From first line to last, retype the data exactly.

Source material:
++++
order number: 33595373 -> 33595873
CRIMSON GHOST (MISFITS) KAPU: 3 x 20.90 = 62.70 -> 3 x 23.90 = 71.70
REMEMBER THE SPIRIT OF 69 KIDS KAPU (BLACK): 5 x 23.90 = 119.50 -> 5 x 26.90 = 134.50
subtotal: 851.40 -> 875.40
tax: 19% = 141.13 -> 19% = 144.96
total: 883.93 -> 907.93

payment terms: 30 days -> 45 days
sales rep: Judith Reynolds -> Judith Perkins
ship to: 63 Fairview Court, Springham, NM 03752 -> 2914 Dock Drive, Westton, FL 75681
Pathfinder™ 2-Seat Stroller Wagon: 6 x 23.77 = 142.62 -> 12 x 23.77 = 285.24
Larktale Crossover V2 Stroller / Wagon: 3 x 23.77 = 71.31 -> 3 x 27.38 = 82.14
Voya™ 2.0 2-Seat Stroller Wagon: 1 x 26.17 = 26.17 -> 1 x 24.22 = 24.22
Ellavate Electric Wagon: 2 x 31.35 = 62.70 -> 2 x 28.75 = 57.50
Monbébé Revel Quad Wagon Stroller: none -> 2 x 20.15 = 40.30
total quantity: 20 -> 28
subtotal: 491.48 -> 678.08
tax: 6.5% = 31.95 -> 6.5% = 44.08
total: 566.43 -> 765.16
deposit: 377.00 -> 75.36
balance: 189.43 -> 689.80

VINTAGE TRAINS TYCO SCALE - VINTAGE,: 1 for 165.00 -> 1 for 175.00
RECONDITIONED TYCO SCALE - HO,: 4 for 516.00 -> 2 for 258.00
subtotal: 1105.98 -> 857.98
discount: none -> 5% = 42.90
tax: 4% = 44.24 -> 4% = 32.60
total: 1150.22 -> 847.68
++++
Response area:
order number: 33595373 -> 33595873
CRIMSON GHOST (MISFITS) KAPU: 3 x 20.90 = 62.70 -> 3 x 23.90 = 71.70
REMEMBER THE SPIRIT OF 69 KIDS KAPU (BLACK): 5 x 23.90 = 119.50 -> 5 x 26.90 = 134.50
subtotal: 851.40 -> 875.40
tax: 19% = 141.13 -> 19% = 144.96
total: 883.93 -> 907.93

payment terms: 30 days -> 45 days
sales rep: Judith Reynolds -> Judith Perkins
ship to: 63 Fairview Court, Springham, NM 03752 -> 2914 Dock Drive, Westton, FL 75681
Pathfinder™ 2-Seat Stroller Wagon: 6 x 23.77 = 142.62 -> 12 x 23.77 = 285.24
Larktale Crossover V2 Stroller / Wagon: 3 x 23.77 = 71.31 -> 3 x 27.38 = 82.14
Voya™ 2.0 2-Seat Stroller Wagon: 1 x 26.17 = 26.17 -> 1 x 24.22 = 24.22
Ellavate Electric Wagon: 2 x 31.35 = 62.70 -> 2 x 28.75 = 57.50
Monbébé Revel Quad Wagon Stroller: none -> 2 x 20.15 = 40.30
total quantity: 20 -> 28
subtotal: 491.48 -> 678.08
tax: 6.5% = 31.95 -> 6.5% = 44.08
total: 566.43 -> 765.16
deposit: 377.00 -> 75.36
balance: 189.43 -> 689.80

VINTAGE TRAINS TYCO SCALE - VINTAGE,: 1 for 165.00 -> 1 for 175.00
RECONDITIONED TYCO SCALE - HO,: 4 for 516.00 -> 2 for 258.00
subtotal: 1105.98 -> 857.98
discount: none -> 5% = 42.90
tax: 4% = 44.24 -> 4% = 32.60
total: 1150.22 -> 847.68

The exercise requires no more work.